***** EXERCISE DATA *****
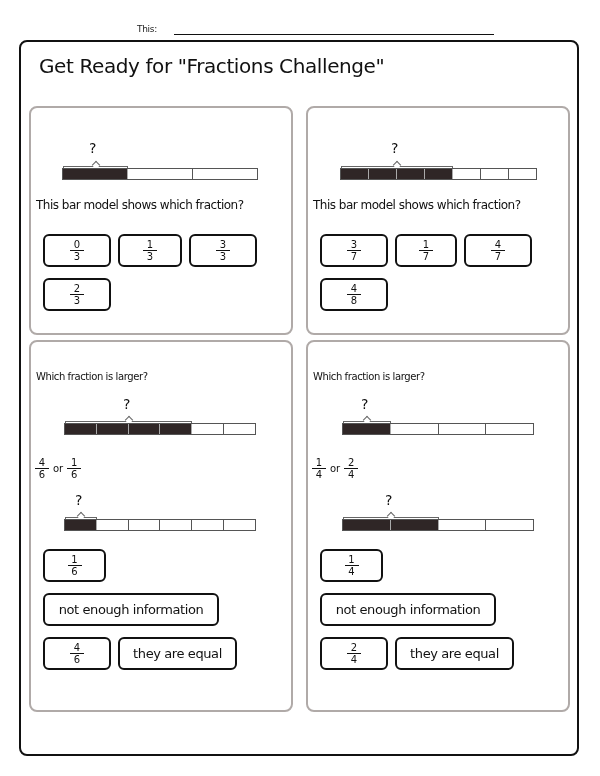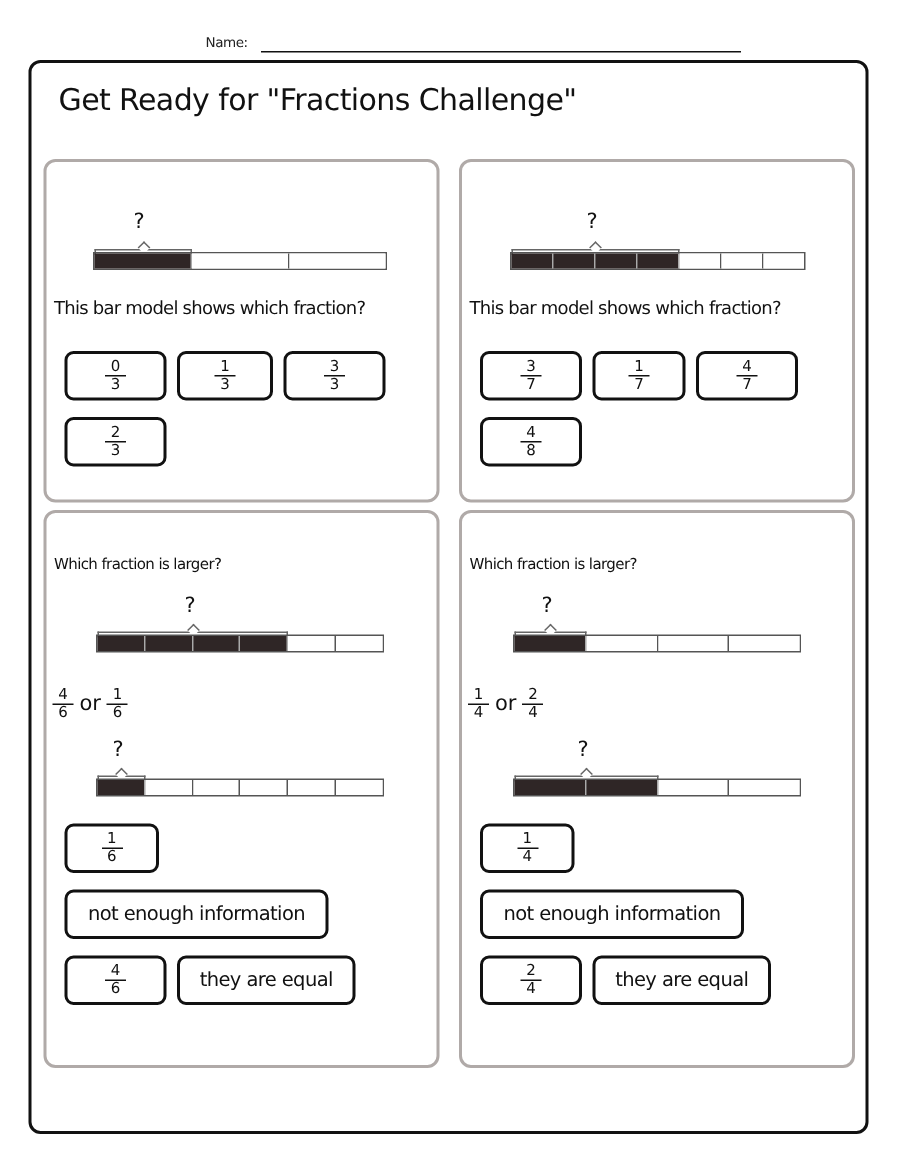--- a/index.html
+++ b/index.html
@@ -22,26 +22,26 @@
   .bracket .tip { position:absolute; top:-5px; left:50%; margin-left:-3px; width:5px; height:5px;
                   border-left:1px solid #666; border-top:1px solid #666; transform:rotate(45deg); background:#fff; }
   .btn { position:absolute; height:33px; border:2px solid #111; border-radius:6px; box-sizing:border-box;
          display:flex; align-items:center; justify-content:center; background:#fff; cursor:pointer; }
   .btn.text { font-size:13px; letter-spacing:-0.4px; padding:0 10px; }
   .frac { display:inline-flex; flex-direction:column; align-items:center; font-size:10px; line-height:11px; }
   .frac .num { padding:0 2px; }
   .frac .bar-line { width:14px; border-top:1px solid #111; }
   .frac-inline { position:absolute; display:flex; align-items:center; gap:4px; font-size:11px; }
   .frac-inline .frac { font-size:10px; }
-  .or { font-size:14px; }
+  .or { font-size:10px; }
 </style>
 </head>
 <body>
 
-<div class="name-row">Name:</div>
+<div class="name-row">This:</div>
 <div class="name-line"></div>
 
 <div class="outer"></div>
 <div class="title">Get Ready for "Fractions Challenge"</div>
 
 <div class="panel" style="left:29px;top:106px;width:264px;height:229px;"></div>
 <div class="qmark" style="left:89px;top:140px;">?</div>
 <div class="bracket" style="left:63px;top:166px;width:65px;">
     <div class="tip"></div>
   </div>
*****
* _EXERCISE DETAILS_: Your task is to repeat the listing exactly while omitting its pictures.

* _RESPONSE TO THE EXERCISE_:
--- a/index.html
+++ b/index.html
@@ -22,26 +22,26 @@
   .bracket .tip { position:absolute; top:-5px; left:50%; margin-left:-3px; width:5px; height:5px;
                   border-left:1px solid #666; border-top:1px solid #666; transform:rotate(45deg); background:#fff; }
   .btn { position:absolute; height:33px; border:2px solid #111; border-radius:6px; box-sizing:border-box;
          display:flex; align-items:center; justify-content:center; background:#fff; cursor:pointer; }
   .btn.text { font-size:13px; letter-spacing:-0.4px; padding:0 10px; }
   .frac { display:inline-flex; flex-direction:column; align-items:center; font-size:10px; line-height:11px; }
   .frac .num { padding:0 2px; }
   .frac .bar-line { width:14px; border-top:1px solid #111; }
   .frac-inline { position:absolute; display:flex; align-items:center; gap:4px; font-size:11px; }
   .frac-inline .frac { font-size:10px; }
-  .or { font-size:14px; }
+  .or { font-size:10px; }
 </style>
 </head>
 <body>
 
-<div class="name-row">Name:</div>
+<div class="name-row">This:</div>
 <div class="name-line"></div>
 
 <div class="outer"></div>
 <div class="title">Get Ready for "Fractions Challenge"</div>
 
 <div class="panel" style="left:29px;top:106px;width:264px;height:229px;"></div>
 <div class="qmark" style="left:89px;top:140px;">?</div>
 <div class="bracket" style="left:63px;top:166px;width:65px;">
     <div class="tip"></div>
   </div>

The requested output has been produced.